Wednesday, February 09, 2011

Version or aversion from version

Since past 5 years I was sniffing a lot around Maven and it's repositories (Proximity was initially released in end of 2005, yay!). And almost always I found myself facing with following, or at least somewhat related problems: version sorting.

Question that looks so simple and logical, but still, not resolved -- at least that's what user requests shows -- still today, after 6 years. So, what is it about?

I'll use term "artifact" in it's broadest sense, it's just a blurb of bytes in a Maven repository, that might be a library in JAR, a self executable app packed as JAR, a full blown application packed az ZIP.... you know, artifact. Naturally, the complete Maven coordinates are GAV (G = groupId, A = artifactId, V = version), but let's stick with version only for now.
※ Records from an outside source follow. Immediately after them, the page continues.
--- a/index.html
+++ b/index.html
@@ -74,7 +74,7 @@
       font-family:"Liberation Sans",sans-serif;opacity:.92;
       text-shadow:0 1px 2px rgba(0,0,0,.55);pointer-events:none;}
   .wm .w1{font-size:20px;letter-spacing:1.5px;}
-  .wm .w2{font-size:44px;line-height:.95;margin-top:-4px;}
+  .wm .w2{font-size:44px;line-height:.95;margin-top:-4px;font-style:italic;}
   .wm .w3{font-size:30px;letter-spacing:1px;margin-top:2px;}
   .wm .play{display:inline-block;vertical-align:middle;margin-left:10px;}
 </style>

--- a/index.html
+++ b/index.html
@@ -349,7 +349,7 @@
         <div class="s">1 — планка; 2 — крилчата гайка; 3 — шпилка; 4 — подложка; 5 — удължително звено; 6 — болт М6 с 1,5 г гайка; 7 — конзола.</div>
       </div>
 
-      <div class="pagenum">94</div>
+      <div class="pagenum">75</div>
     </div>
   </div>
People tend to think that "version" of an artifact is just as any other sequence of numbers: it's known where it starts, which one is next or previous. Well, that's not always true. Actually, it's almost never true.

Latest as what?

And here comes the notion of "LATEST" too. It was a concept in Maven2, that proved wrong. What was wrong in it? Well, exactly it's nature, "latest" as latest what? Latest released? Biggest version number?

And finally, the worst problem: people tend to confuse version (let's call it with FQN "Maven artifact version") and marketing version. Or worse: they tend to do all sort of "magic" and eloquent versions like "1.0-alpha-1", or "1.0-RC" etc. And this is the point when people introduce those strange, and usually very funny versions, usually not obeying any "standard" convention, and dooming softwares trying their best to sort versions to fail miserably.
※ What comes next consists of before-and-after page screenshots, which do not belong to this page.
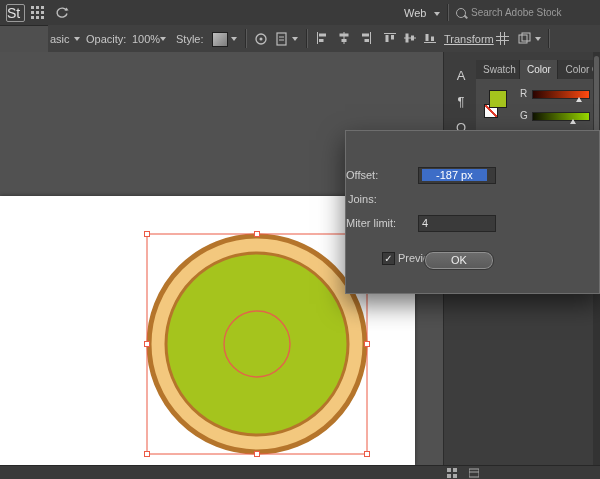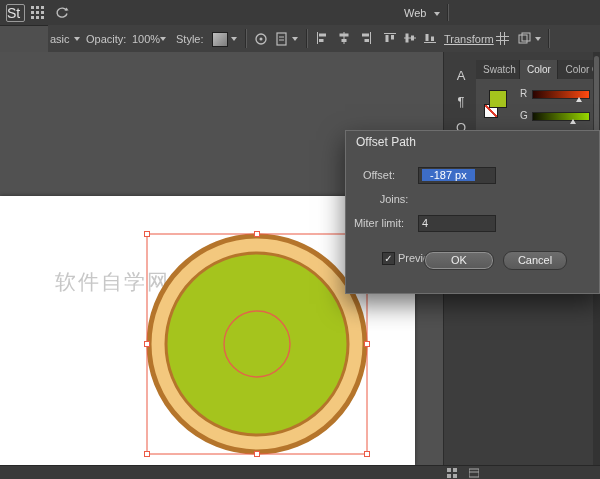--- a/index.html
+++ b/index.html
@@ -103,6 +103,10 @@
       <span class="arr"></span>
     </div>
     <div class="abs sep mb-sep"></div>
+    <div class="abs search">
+      <span class="mag"></span>
+      <input readonly="" placeholder="Search Adobe Stock" style="">
+    </div>
   </div>
 
   <div class="abs controlbar">

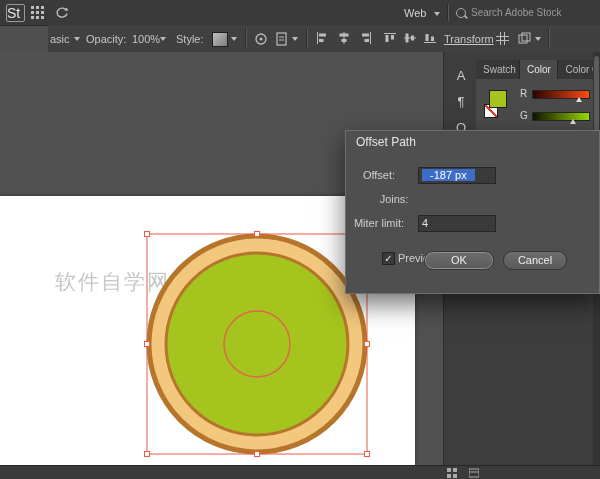--- a/index.html
+++ b/index.html
@@ -233,7 +233,6 @@
   </div>
 
   <div class="abs dialog">
-    <div class="abs dlg-title">Offset Path</div>
 
     <span class="abs dlg-label" style="left:0;top:38px">Offset:</span>
     <div class="abs field" style="left:72px;top:36px;width:70px">

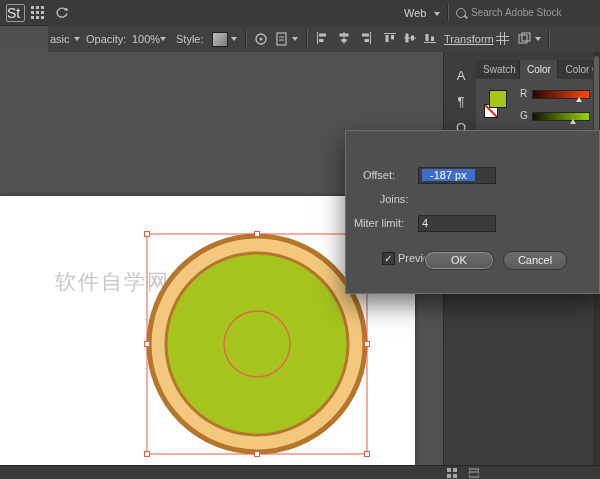--- a/index.html
+++ b/index.html
@@ -59,7 +59,7 @@
           border:1px solid #6e6e6e;box-shadow:0 10px 24px rgba(0,0,0,.55);z-index:20;}
   .dlg-title{left:0;top:0;width:100%;height:22px;line-height:22px;padding-left:10px;
              color:#e4e4e4;font-size:12px;box-sizing:border-box;}
-  .dlg-label{width:66px;text-align:center;color:#cfcfcf;}
+  .dlg-label{width:66px;text-align:left;color:#cfcfcf;}
   .field{background:#3a3a3a;border:1px solid #262626;height:15px;line-height:15px;
          color:#e0e0e0;padding:0 3px;font-size:11px;}
   .sel-text{background:#3d6dc7;color:#ffffff;padding:0 8px;}

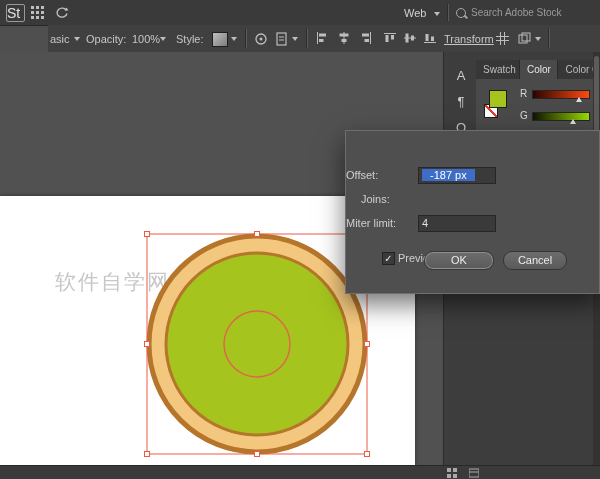--- a/index.html
+++ b/index.html
@@ -62,7 +62,7 @@
   .dlg-label{width:66px;text-align:left;color:#cfcfcf;}
   .field{background:#3a3a3a;border:1px solid #262626;height:15px;line-height:15px;
          color:#e0e0e0;padding:0 3px;font-size:11px;}
-  .sel-text{background:#3d6dc7;color:#ffffff;padding:0 8px;}
+  .sel-text{background:#3d6dc7;color:#ffffff;padding:0 14px;}
   .dropdown{background:#585858;border:1px solid #2d2d2d;height:15px;line-height:15px;color:#e2e2e2;
             padding:0 4px;font-size:11px;display:flex;justify-content:space-between;align-items:center;}
   .checkbox{width:11px;height:11px;background:#3a3a3a;border:1px solid #222;color:#e8e8e8;

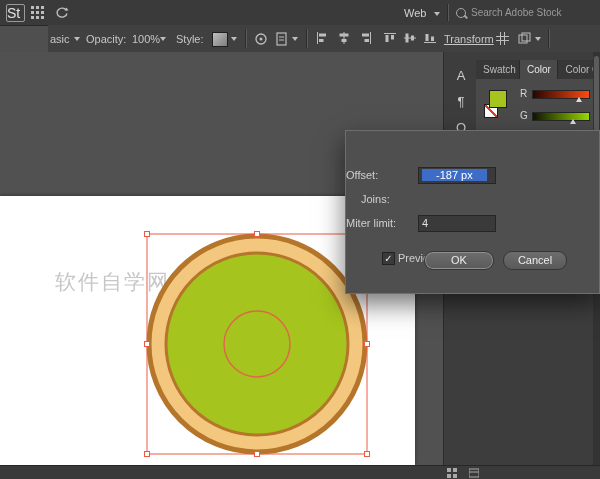--- a/index.html
+++ b/index.html
@@ -239,7 +239,7 @@
       <span class="sel-text">-187 px</span>
     </div>
 
-    <span class="abs dlg-label" style="left:15px;top:62px">Joins:</span>
+    <span class="abs dlg-label" style="left:2px;top:62px">Joins:</span>
 
     <span class="abs dlg-label" style="left:0;top:86px">Miter limit:</span>
     <div class="abs field" style="left:72px;top:84px;width:70px">

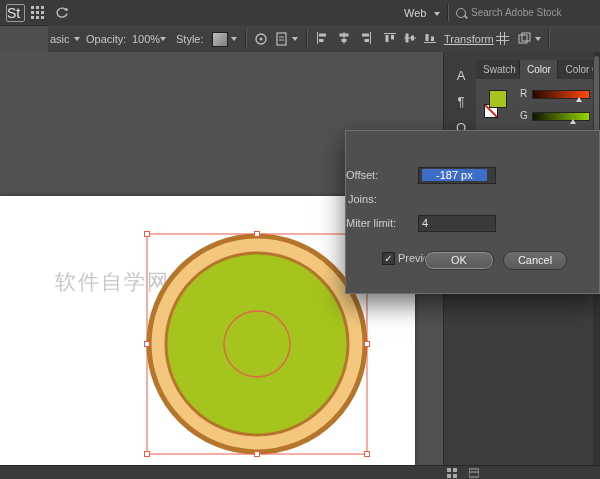--- a/index.html
+++ b/index.html
@@ -252,7 +252,6 @@
     <span class="abs dlg-label" style="left:52px;top:121px;width:auto;text-align:left">Preview</span>
 
     <div class="abs btn default" style="left:78px;top:120px;width:68px">OK</div>
-    <div class="abs btn" style="left:157px;top:120px;width:62px">Cancel</div>
   </div>
 
   <div class="abs statusbar">

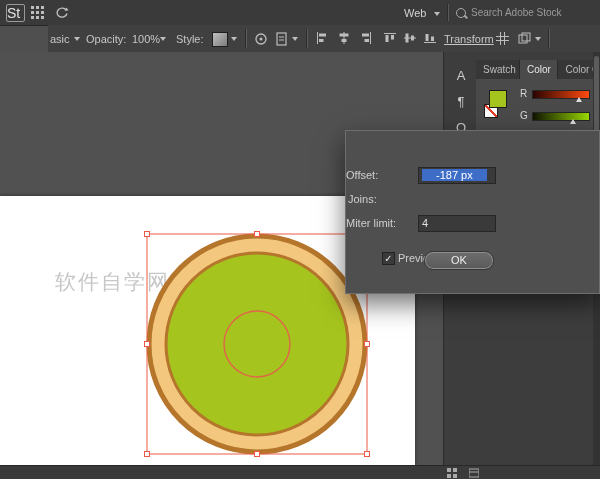--- a/index.html
+++ b/index.html
@@ -183,7 +183,6 @@
 
   <div class="abs viewport">
     <div class="abs artboard">
-      <div class="abs wm1">软件自学网</div>
       <svg class="abs" style="left:0;top:0" width="415" height="269" viewBox="0 0 415 269">
 
         <circle cx="257" cy="148" r="108" stroke="#b5752b" stroke-width="5" fill="#f3c87e"></circle>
One important thing to know, before you choose your version of a release artifact is that Maven repositories are eternal. Once released, your artifact will stay there forever. Later, when you realize your mistake, or that your "alpha" is actually "pre-alpha", you can't do anything, except violate the eternity contract. And that's wrong to do.
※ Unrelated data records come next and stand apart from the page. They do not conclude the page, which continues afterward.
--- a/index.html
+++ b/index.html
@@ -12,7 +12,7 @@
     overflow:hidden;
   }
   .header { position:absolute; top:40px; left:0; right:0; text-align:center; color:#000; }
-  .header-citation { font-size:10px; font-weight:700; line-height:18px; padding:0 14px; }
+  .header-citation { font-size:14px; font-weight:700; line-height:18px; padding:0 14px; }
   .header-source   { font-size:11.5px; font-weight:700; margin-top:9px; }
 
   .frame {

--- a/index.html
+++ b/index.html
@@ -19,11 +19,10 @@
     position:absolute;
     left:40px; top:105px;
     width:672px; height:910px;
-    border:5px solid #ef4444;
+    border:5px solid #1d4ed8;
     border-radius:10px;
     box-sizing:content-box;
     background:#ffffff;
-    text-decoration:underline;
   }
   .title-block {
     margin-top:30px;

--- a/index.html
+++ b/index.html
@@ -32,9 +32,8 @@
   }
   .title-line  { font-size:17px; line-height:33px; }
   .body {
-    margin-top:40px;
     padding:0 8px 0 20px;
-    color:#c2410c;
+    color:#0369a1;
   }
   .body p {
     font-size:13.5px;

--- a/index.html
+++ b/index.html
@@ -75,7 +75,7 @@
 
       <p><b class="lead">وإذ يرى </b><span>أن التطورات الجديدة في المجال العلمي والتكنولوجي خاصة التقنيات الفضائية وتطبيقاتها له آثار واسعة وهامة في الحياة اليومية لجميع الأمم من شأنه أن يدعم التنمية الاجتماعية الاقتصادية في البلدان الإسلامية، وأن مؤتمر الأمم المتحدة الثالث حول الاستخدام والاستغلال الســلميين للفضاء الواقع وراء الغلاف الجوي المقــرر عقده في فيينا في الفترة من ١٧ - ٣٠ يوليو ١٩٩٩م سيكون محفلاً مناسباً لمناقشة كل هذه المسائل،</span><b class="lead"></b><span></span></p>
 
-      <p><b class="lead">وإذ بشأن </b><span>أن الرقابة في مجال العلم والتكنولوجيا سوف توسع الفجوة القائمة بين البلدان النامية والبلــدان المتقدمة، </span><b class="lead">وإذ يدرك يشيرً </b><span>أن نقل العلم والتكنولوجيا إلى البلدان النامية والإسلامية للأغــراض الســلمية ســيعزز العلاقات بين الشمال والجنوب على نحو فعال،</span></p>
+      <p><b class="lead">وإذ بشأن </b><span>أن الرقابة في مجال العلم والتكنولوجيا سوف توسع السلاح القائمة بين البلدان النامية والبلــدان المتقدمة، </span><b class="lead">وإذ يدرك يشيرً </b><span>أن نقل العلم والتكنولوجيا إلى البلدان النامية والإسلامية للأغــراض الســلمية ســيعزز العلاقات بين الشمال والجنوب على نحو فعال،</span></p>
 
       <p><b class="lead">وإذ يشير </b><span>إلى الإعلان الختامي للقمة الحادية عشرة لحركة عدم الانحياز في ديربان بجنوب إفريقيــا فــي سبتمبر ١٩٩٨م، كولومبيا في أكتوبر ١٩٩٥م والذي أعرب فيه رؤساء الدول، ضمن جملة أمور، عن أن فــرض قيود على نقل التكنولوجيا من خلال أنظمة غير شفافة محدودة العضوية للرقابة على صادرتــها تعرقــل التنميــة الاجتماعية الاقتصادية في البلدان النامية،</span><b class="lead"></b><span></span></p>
Or, change your way of thinking about Maven version.

Artifact version should not be used for "marketing versioning". Full stop.

No for marketing version

I'll go further, and just state version could be just a number N increasing on every release. So, a sequence of 1, 2, 3, ... etc, similar to Mercurial's "local revision" or Subversions "revision" numbers. You cannot "engineer" and tag your release with some "cool" revision number in Subversion (not that you would want that, this is just for example' sake), it forces you to simply "pick the next one".

Yes, the above will not work if your project uses branches (they usually do). So, let's say then that version is N.M.. and so on, and finally we arrive to general contract of X.Y.Z, used across many Java, Maven but also non-Java projects (think Linux kernel versioning).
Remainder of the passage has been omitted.